The Main Thread Is Shared

In the browser, JavaScript, style calculation, layout, paint coordination, and many input handlers compete for main-thread time. Long tasks delay everything behind them.

This is why event loop knowledge matters beyond output questions:

•A long JavaScript task can delay input handling.
•A large microtask chain can postpone rendering opportunities.
•Too much Promise-based work can still make the UI feel stuck.
•requestAnimationFrame callbacks are intended to run before a repaint, but they still need main-thread time.

Microtasks Are Not Faster Tasks

Microtasks have scheduling priority, not magical performance. If code repeatedly queues microtasks, the browser can be prevented from reaching the next task or a healthy rendering opportunity.

function flood() {
  queueMicrotask(flood);
}

flood();

This is a scheduling bug, not a clever optimization.

Browser vs Node.js

Do Not Mix Runtime Rules

Browser event loop questions usually involve tasks, microtasks, rendering, timers, and DOM events. Node.js has different phases and Node-specific queues.

For example, process.nextTick is not a browser API and has special priority in Node.js.

Promise.resolve().then(() => console.log('promise'));
process.nextTick(() => console.log('nextTick'));

In Node.js, nextTick runs before Promise microtasks:

nextTick
promise

Interview rule: ask which runtime is assumed when the snippet includes process.nextTick, setImmediate, DOM APIs, or rendering behavior.

Common Interview Mistakes

Mistake 1: Treating `setTimeout(fn, 0)` as Immediate

Zero delay means the callback can be scheduled after the current work. It still waits behind the current script and microtasks.

Mistake 2: Forgetting Microtask FIFO Order

A microtask queued from inside another microtask is appended. It does not automatically run before microtasks that were already queued.

Mistake 3: Saying Microtasks Always Run Before Everything

Microtasks run at microtask checkpoints. They do not interrupt currently executing JavaScript.

Mistake 4: Assuming Rendering Happens After Every Callback

The browser may render after microtasks when it reaches a rendering opportunity, but painting is conditional. If nothing needs rendering, or the browser chooses not to update yet, no paint occurs.

Mistake 5: Applying Browser Rules to Node.js

Node has runtime-specific phases and APIs. Browser output rules are not enough for process.nextTick or setImmediate.

How to Answer in Interviews

A Strong Answer Pattern

Say the model first, then trace the queues.
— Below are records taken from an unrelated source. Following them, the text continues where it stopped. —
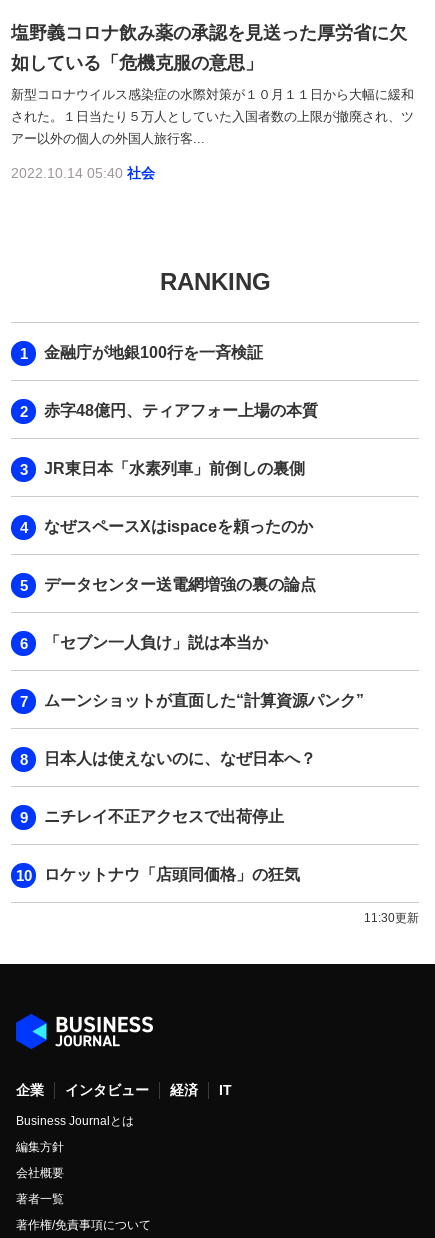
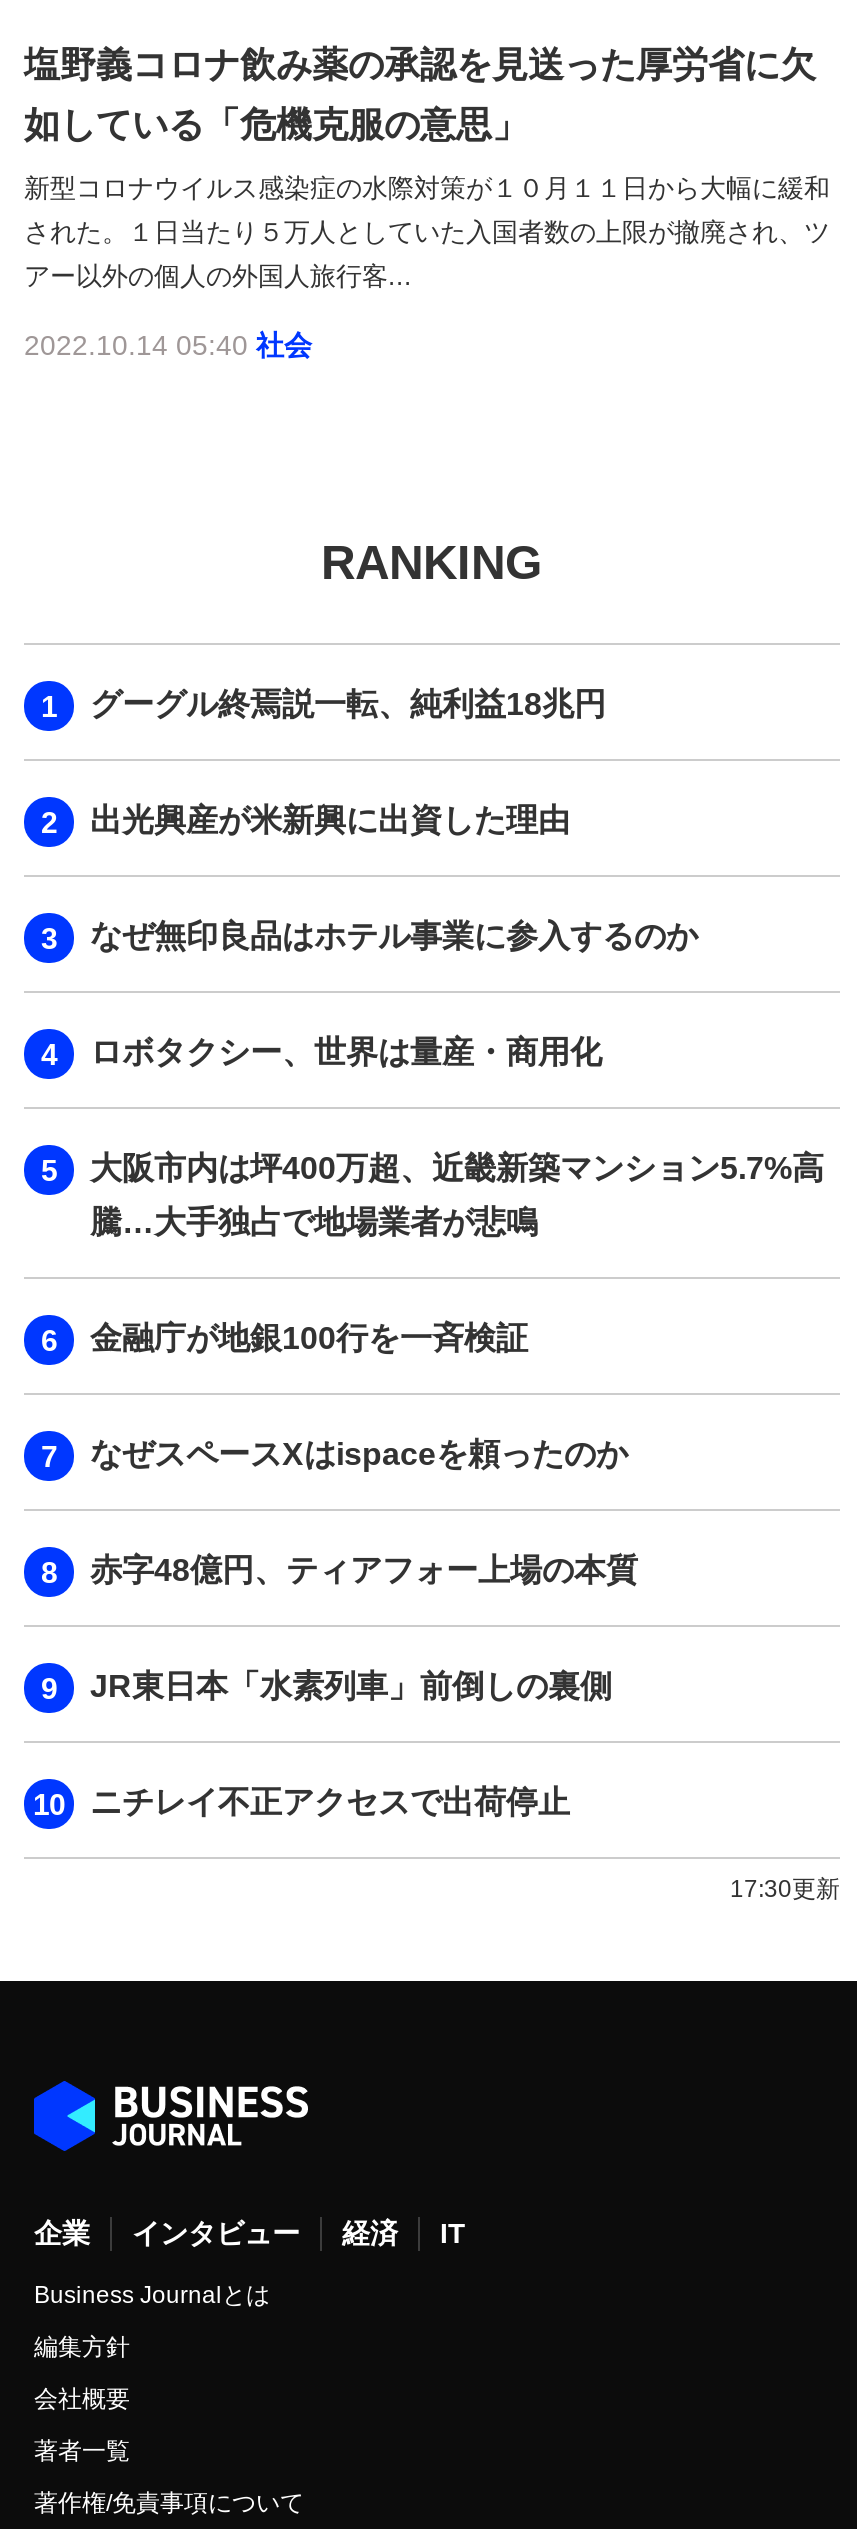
+ グーグル終焉説一転、純利益18兆円
+ 出光興産が米新興に出資した理由
+ なぜ無印良品はホテル事業に参入するのか
+ ロボタクシー、世界は量産・商用化
+ 大阪市内は坪400万超、近畿新築マンション5.7%高
+ 騰…大手独占で地場業者が悲鳴

moved down: 金融庁が地銀100行を一斉検証

moved down: 赤字48億円、ティアフォー上場の本質 | JR東日本「水素列車」前倒しの裏側

moved up: なぜスペースXはispaceを頼ったのか

- データセンター送電網増強の裏の論点
- 「セブン一人負け」説は本当か
- ムーンショットが直面した“計算資源パンク”
- 日本人は使えないのに、なぜ日本へ？

moved down: ニチレイ不正アクセスで出荷停止

- ロケットナウ「店頭同価格」の狂気
- 11:30更新
+ 17:30更新
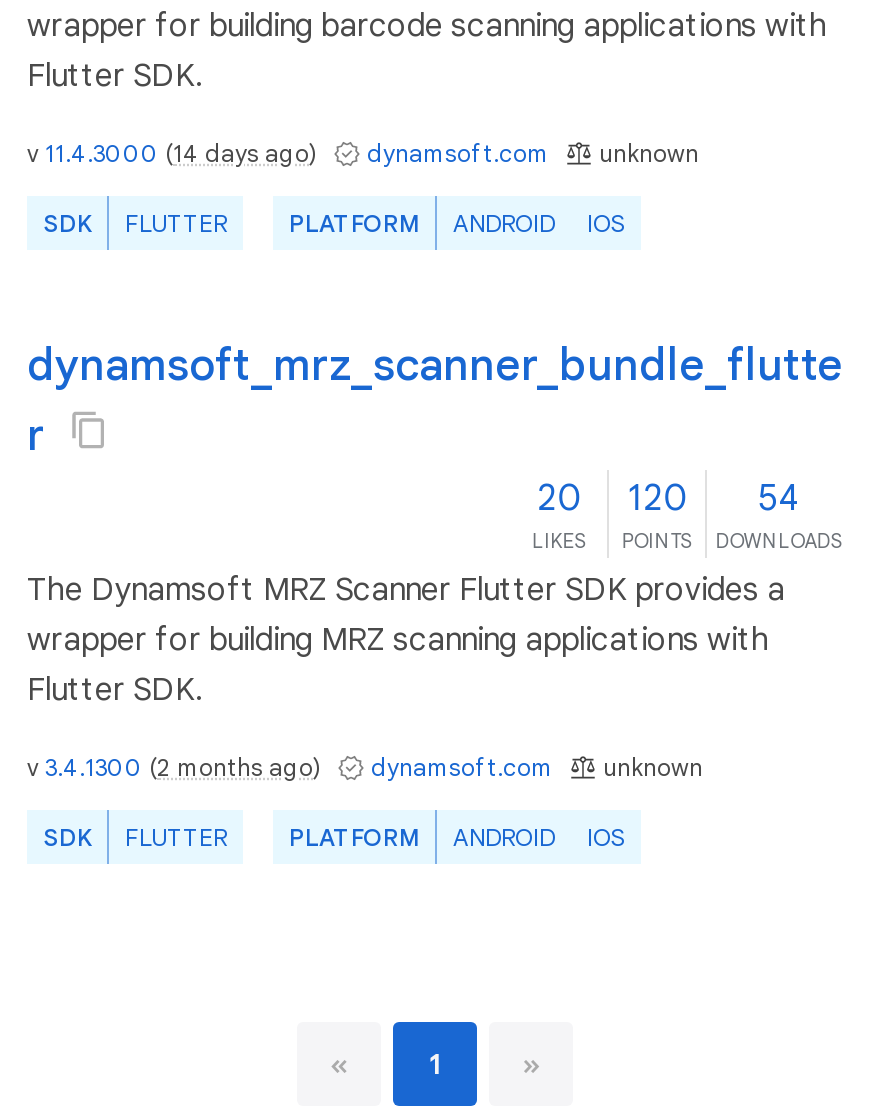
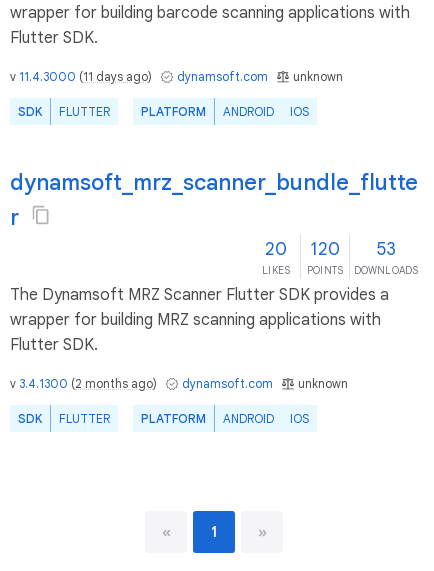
- v 11.4.3000 (14 days ago) dynamsoft.com unknown
+ v 11.4.3000 (11 days ago) dynamsoft.com unknown

- 20 120 54
+ 20 120 53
Synchronous code runs first. Promise reactions and queueMicrotask callbacks are microtasks. Timers are tasks. After the current script finishes, the microtask queue is drained in FIFO order, including microtasks queued during the drain. Only then does the event loop take the next task.

Then show the state:

Sync output: 1, 7
Initial microtasks: 3, 6
Initial tasks: 2, 8
Microtask 3 queues: task 4 and microtask 5
Microtask order becomes: 6, 5
Task order becomes: 2, 8, 4
Final: 1, 7, 3, 6, 5, 2, 8, 4

That answer demonstrates reasoning. It is better than reciting Promises-beat-setTimeout.

Key Takeaways

1The event loop is host scheduling around the JavaScript engine, not a feature of Promise syntax alone.
2Synchronous JavaScript runs to completion before queued callbacks run.
3Promise reactions and queueMicrotask callbacks are microtasks.
4Timers, user events, and message events are tasks; macrotask is common interview shorthand.
5Microtasks drain in FIFO order, including microtasks queued during the drain.
6Nested microtasks are appended; they do not skip older queued microtasks.
7Rendering happens at browser rendering opportunities, not necessarily after every task.
8For this snippet, the correct output is 1, 7, 3, 6, 5, 2, 8, 4.
9Browser and Node.js event loop rules are different; ask which runtime is assumed.